▶ _About this task_
Please transcribe the data that follows without the pictures, keeping every word the same.

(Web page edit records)
Segment Open

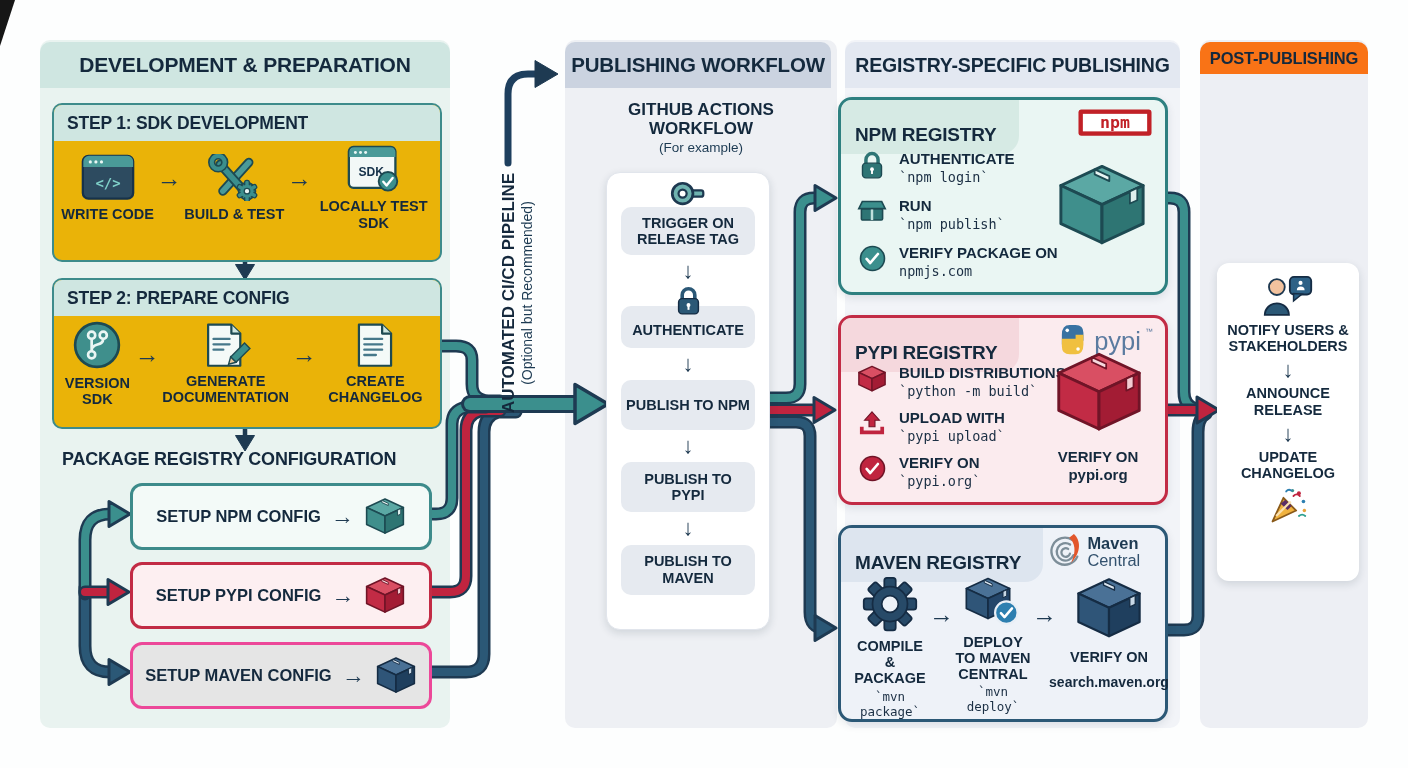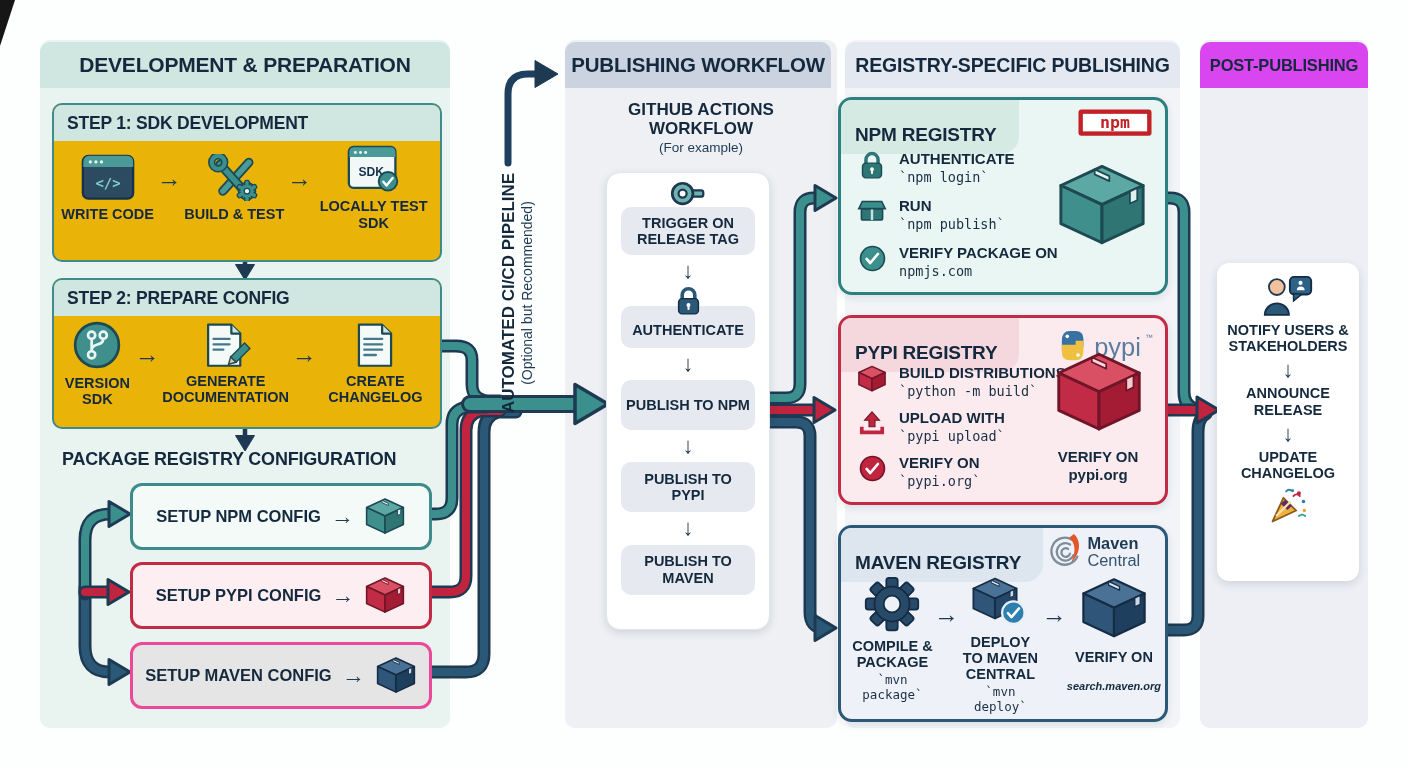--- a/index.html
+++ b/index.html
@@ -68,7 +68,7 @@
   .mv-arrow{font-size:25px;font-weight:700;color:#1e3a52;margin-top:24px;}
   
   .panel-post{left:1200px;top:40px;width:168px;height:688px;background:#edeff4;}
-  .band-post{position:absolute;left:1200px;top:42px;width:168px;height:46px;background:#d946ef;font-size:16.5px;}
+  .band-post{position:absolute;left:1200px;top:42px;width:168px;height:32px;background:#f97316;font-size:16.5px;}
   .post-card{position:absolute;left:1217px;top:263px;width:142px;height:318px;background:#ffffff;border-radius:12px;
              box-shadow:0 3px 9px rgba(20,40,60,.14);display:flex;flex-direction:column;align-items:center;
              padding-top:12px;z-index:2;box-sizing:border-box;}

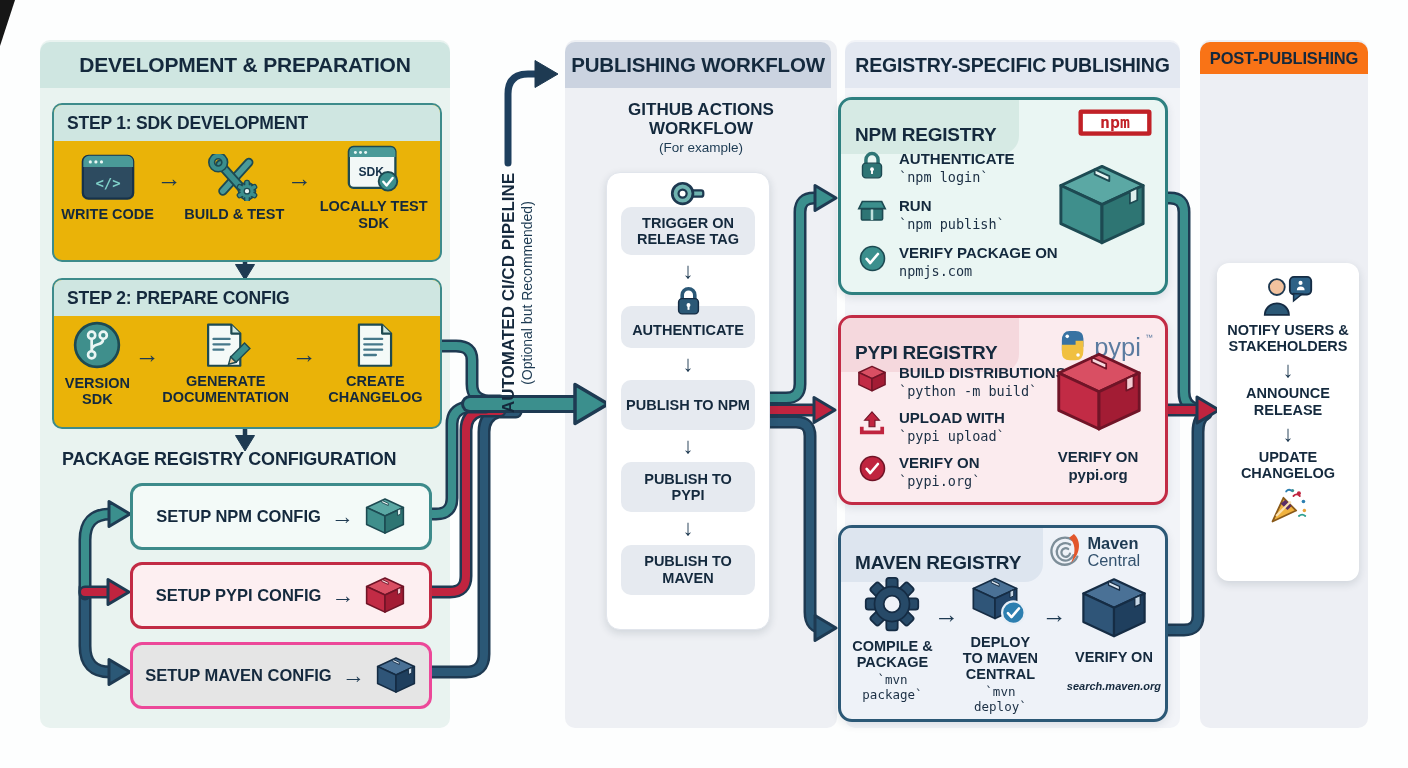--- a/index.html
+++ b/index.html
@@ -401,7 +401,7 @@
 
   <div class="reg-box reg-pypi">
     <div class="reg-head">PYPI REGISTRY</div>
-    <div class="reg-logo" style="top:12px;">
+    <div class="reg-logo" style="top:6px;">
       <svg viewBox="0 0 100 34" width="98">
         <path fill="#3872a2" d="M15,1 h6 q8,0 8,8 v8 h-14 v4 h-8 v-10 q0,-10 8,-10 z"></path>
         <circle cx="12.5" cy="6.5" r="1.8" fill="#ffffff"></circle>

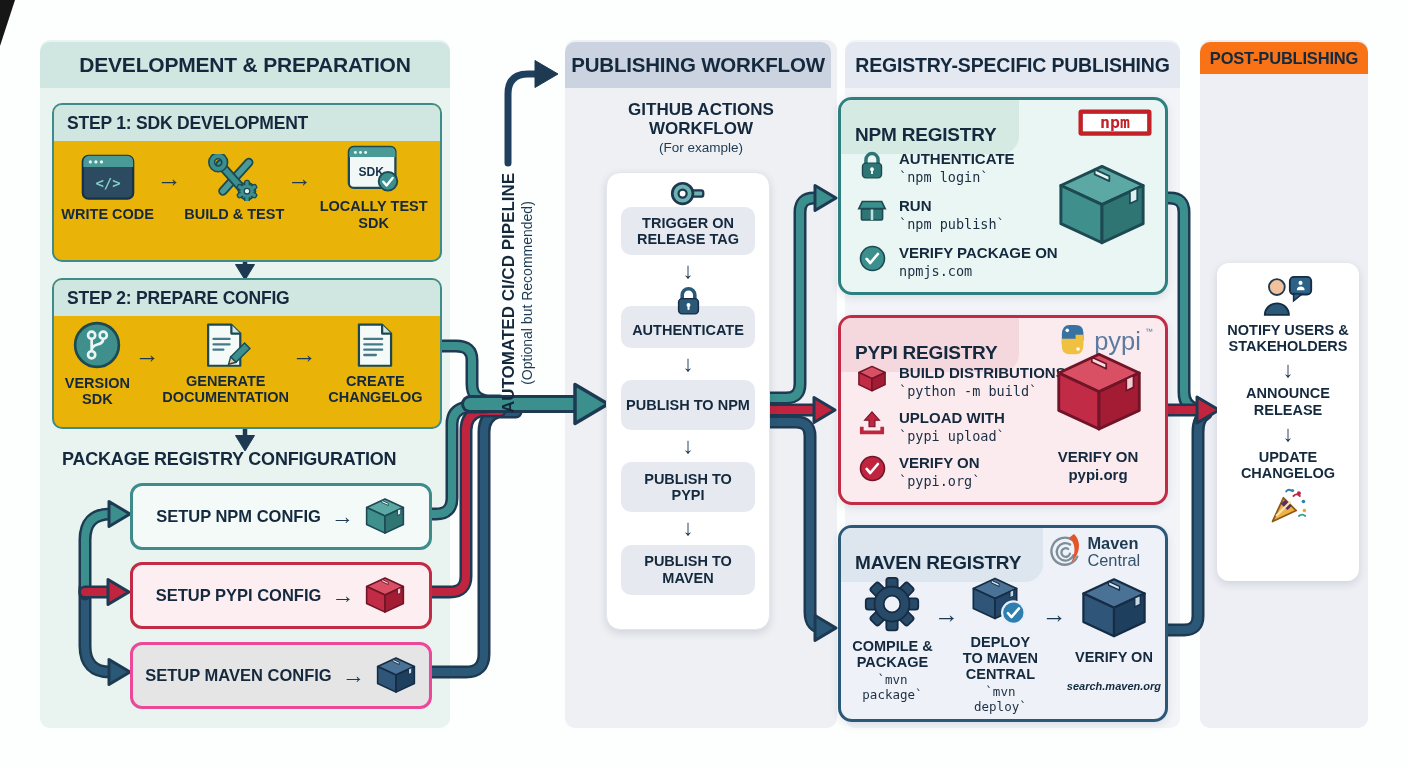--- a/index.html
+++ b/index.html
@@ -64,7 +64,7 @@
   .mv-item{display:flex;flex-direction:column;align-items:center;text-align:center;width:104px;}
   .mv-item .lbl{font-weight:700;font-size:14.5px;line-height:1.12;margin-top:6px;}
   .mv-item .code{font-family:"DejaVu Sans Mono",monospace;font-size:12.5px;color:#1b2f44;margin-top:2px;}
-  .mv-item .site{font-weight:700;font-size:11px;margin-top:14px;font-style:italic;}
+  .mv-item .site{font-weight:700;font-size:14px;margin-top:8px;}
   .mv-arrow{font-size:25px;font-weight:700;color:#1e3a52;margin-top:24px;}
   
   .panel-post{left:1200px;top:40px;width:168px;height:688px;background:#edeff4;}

Segment Closed

▶ _Expected answer_
--- a/index.html
+++ b/index.html
@@ -68,7 +68,7 @@
   .mv-arrow{font-size:25px;font-weight:700;color:#1e3a52;margin-top:24px;}
   
   .panel-post{left:1200px;top:40px;width:168px;height:688px;background:#edeff4;}
-  .band-post{position:absolute;left:1200px;top:42px;width:168px;height:46px;background:#d946ef;font-size:16.5px;}
+  .band-post{position:absolute;left:1200px;top:42px;width:168px;height:32px;background:#f97316;font-size:16.5px;}
   .post-card{position:absolute;left:1217px;top:263px;width:142px;height:318px;background:#ffffff;border-radius:12px;
              box-shadow:0 3px 9px rgba(20,40,60,.14);display:flex;flex-direction:column;align-items:center;
              padding-top:12px;z-index:2;box-sizing:border-box;}

--- a/index.html
+++ b/index.html
@@ -401,7 +401,7 @@
 
   <div class="reg-box reg-pypi">
     <div class="reg-head">PYPI REGISTRY</div>
-    <div class="reg-logo" style="top:12px;">
+    <div class="reg-logo" style="top:6px;">
       <svg viewBox="0 0 100 34" width="98">
         <path fill="#3872a2" d="M15,1 h6 q8,0 8,8 v8 h-14 v4 h-8 v-10 q0,-10 8,-10 z"></path>
         <circle cx="12.5" cy="6.5" r="1.8" fill="#ffffff"></circle>

--- a/index.html
+++ b/index.html
@@ -64,7 +64,7 @@
   .mv-item{display:flex;flex-direction:column;align-items:center;text-align:center;width:104px;}
   .mv-item .lbl{font-weight:700;font-size:14.5px;line-height:1.12;margin-top:6px;}
   .mv-item .code{font-family:"DejaVu Sans Mono",monospace;font-size:12.5px;color:#1b2f44;margin-top:2px;}
-  .mv-item .site{font-weight:700;font-size:11px;margin-top:14px;font-style:italic;}
+  .mv-item .site{font-weight:700;font-size:14px;margin-top:8px;}
   .mv-arrow{font-size:25px;font-weight:700;color:#1e3a52;margin-top:24px;}
   
   .panel-post{left:1200px;top:40px;width:168px;height:688px;background:#edeff4;}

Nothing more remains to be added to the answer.